Pour ce qui est de la jouabilité, on a affaire à une simulation, certes pas du calibre d'un GTR, mais à une simulation quand même : on évitera donc la conduite pied au plancher de Screamer. À côté de ça, aucun réglage mécanique de sa monture n'est possible. À vrai dire, pas question non plus de choisir son véhicule : il vous est attribué automatiquement avant chaque course, et tous les adversaires possèderont le même. C'est vraiment un peu léger de ce côté-là, et les amateurs de simulation pure se sentiront vraiment frustrés.

Au niveau du déroulement du jeu, là aussi on ne trouve que du très classique, et on notera l'absence d'un vrai mode Carrière. Les courses sont réparties en Evénements, Tournois, ou Championnats, et se succèdent les unes à la suite des autres. Seul le nombre de tours et les récompenses varient : certaines courses vous permettront de débloquer de nouvelles voitures, quand d'autres vous feront gagner de nouveaux équipements.

Merci à JeuxVideo.com pour les images que je leur ai honteusement volées.

SCAR n'a évidemment rien d'une nouvelle référence.
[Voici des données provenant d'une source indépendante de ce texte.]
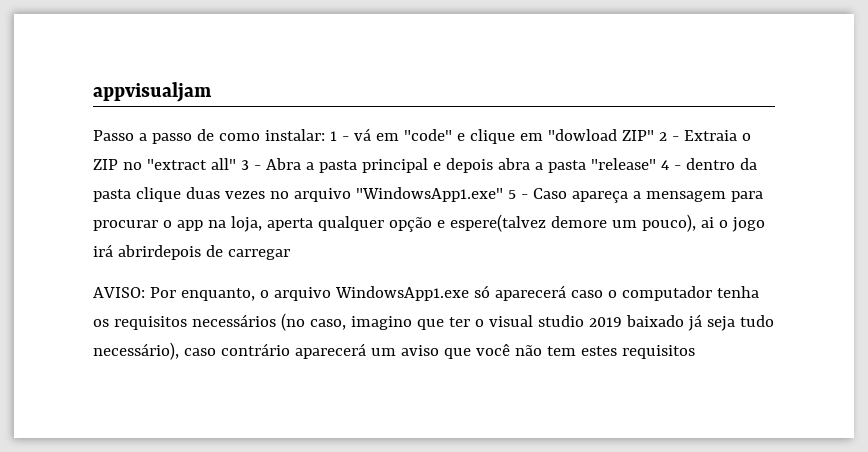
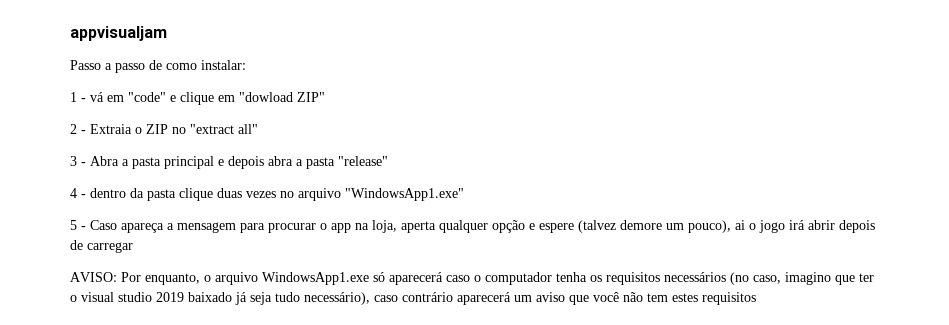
(325, 135) none -> (246, 65) //
(654, 135) none -> (325, 97) //
(236, 164) none -> (258, 129) //
(656, 164) none -> (388, 161) //
(503, 194) none -> (464, 194) //
[449,214,546,232] espere(talvez -> [539,220,616,233] espere (talvez
[117,245,201,260] abrirdepois -> [808,220,875,233] abrir depois

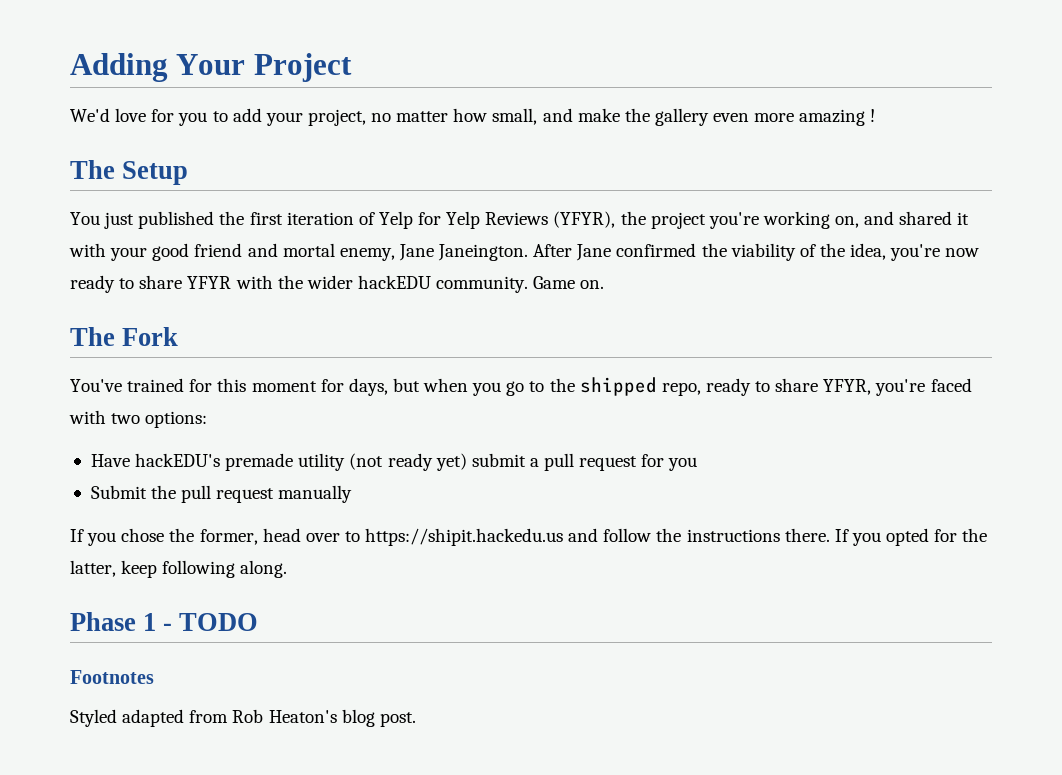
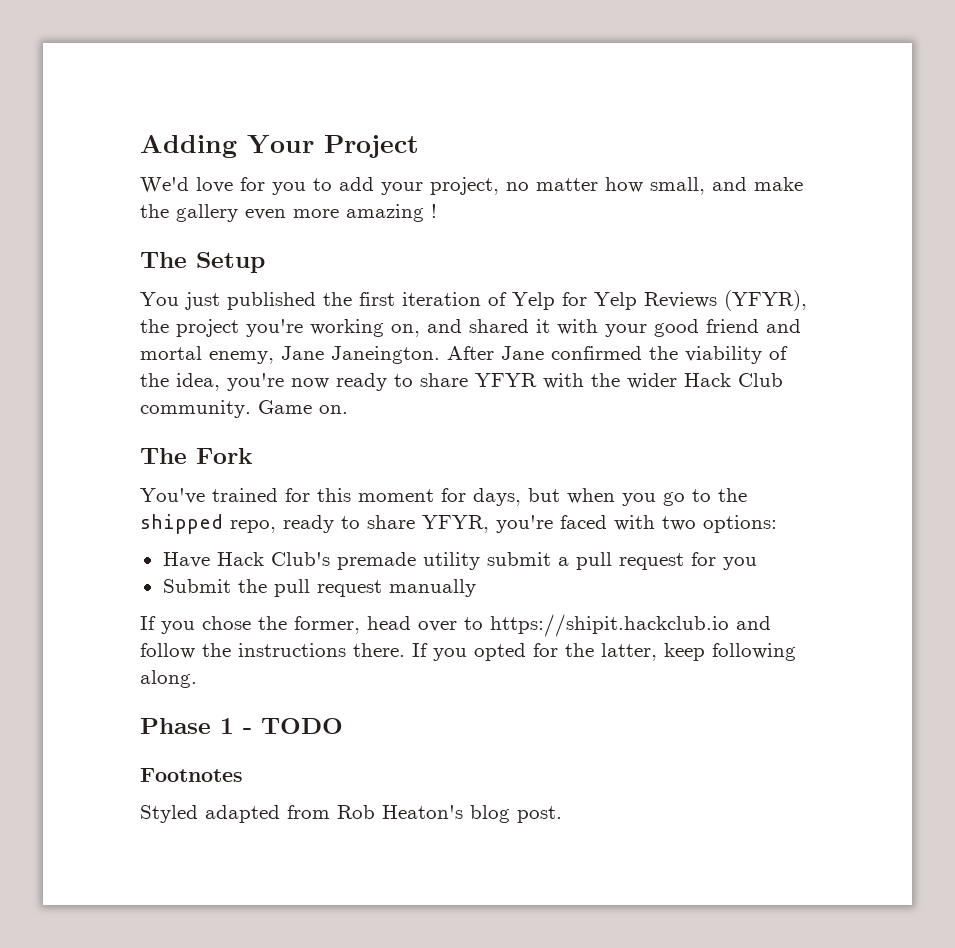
[357,275,431,289] hackEDU -> [684,373,783,387] Hack Club
[135,453,467,471] hackEDU's premade utility (not ready yet) -> [216,552,480,570] Hack Club's premade utility
[365,528,564,546] https://shipit.hackedu.us -> [490,614,729,637] https://shipit.hackclub.io

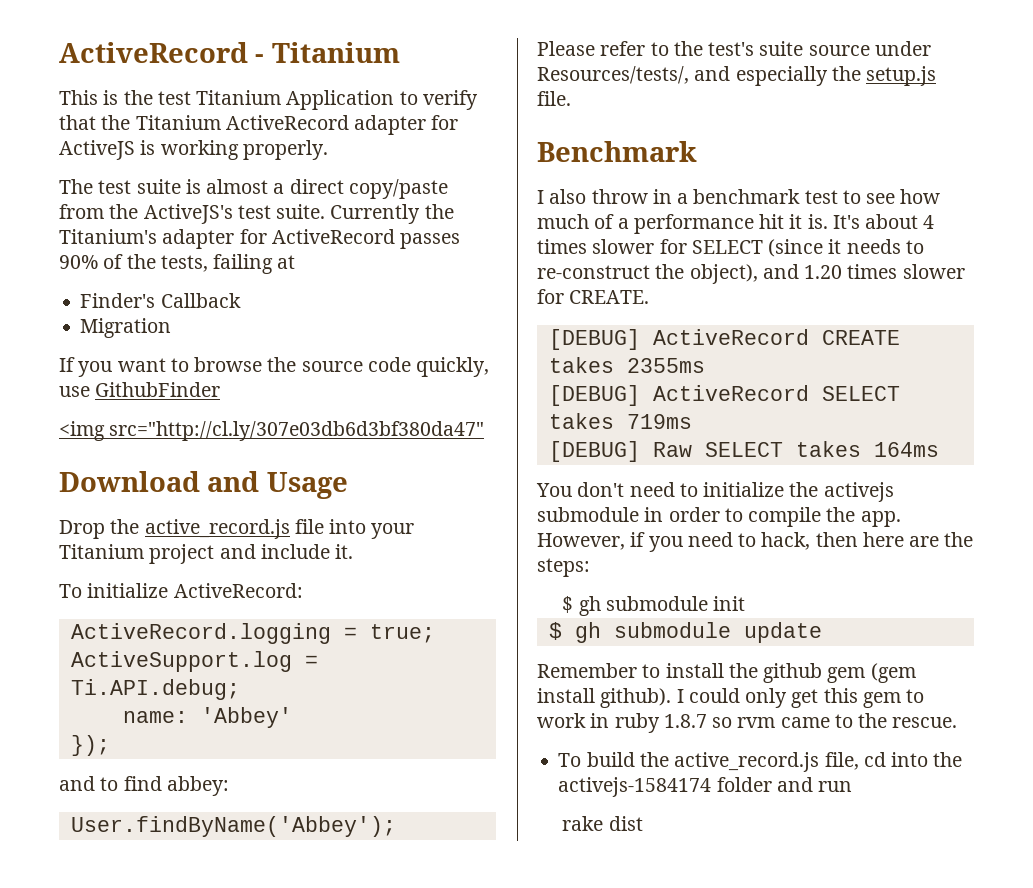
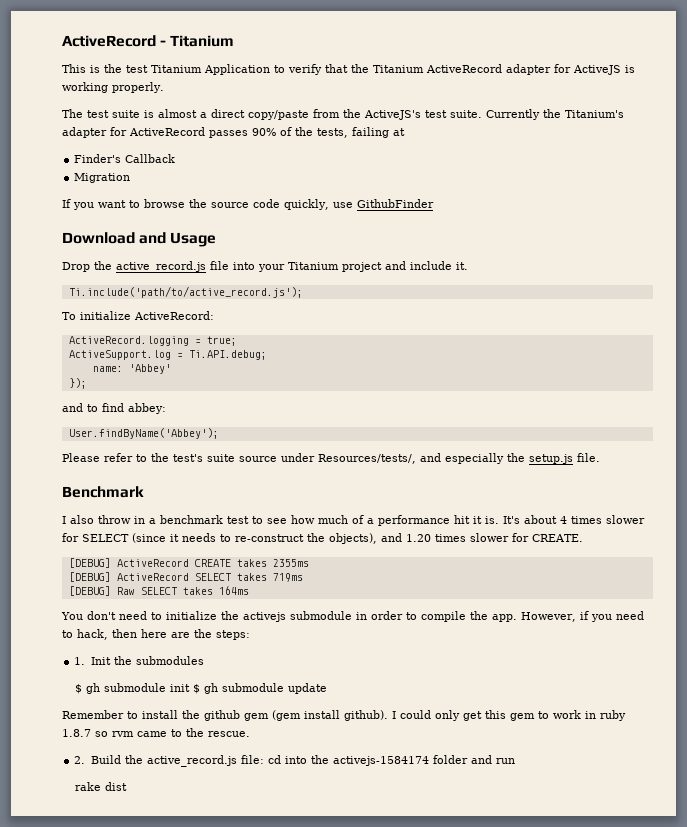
[59,421,485,441] // <img src="http://cl.ly/307e03db6d3bf380da47" -> (434, 203) none
(354, 551) none -> [68,286,303,298] // Ti.include('path/to/active_record.js');
[689,264,758,284] object), -> [329,533,377,544] objects),
(590, 567) none -> [74,656,204,665] // 1. Init the submodules
(746, 603) // -> (190, 688) none
[558,752,859,772] To build the active_record.js file, -> [74,755,264,767] 2. Build the active_record.js file:

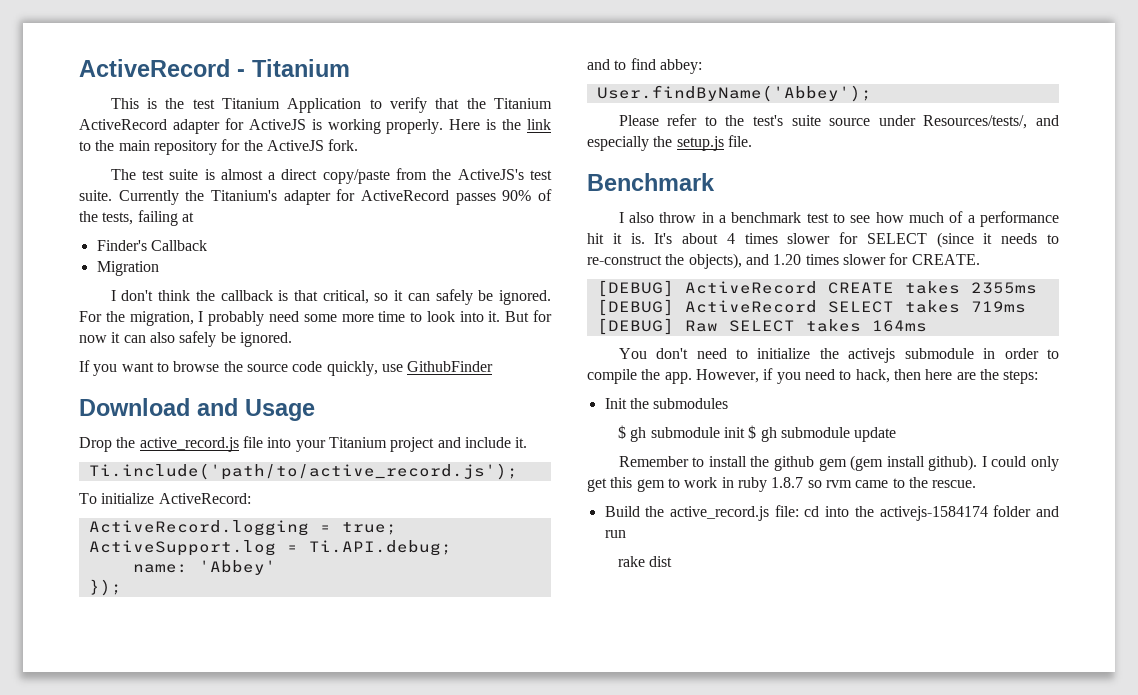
(164, 87) none -> [449,119,551,130] [79,139,359,155] Here is the link to the main repository for the ActiveJS fork.
(131, 178) none -> [110,289,551,305] [79,310,552,326] [79,331,292,347] // I don't think the callback is that critical, so it can safely be ignored. For the migration, I probably need some more time to look into it. But for now it can also safely be ignored.
[74,657,86,665] 1. -> (1039, 377) none
[74,756,86,764] 2. -> (977, 484) none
Malgré ses bonnes idées, le titre se révèle un peu trop imparfait sur de nombreux points pour réellement séduire : absence de réglages, d'une gestion un peu plus fine des dégâts, d'un mode Carrière... Bref, un mix un peu bâtard de simulation et d'arcade, qui ne comblera personne réellement. Celà dit, il mérite quand même d'être essayé, du fait de ses bonnes sensations de conduite, de son IA vraiment réussie et de son petit aspect RPG plutôt plaisant.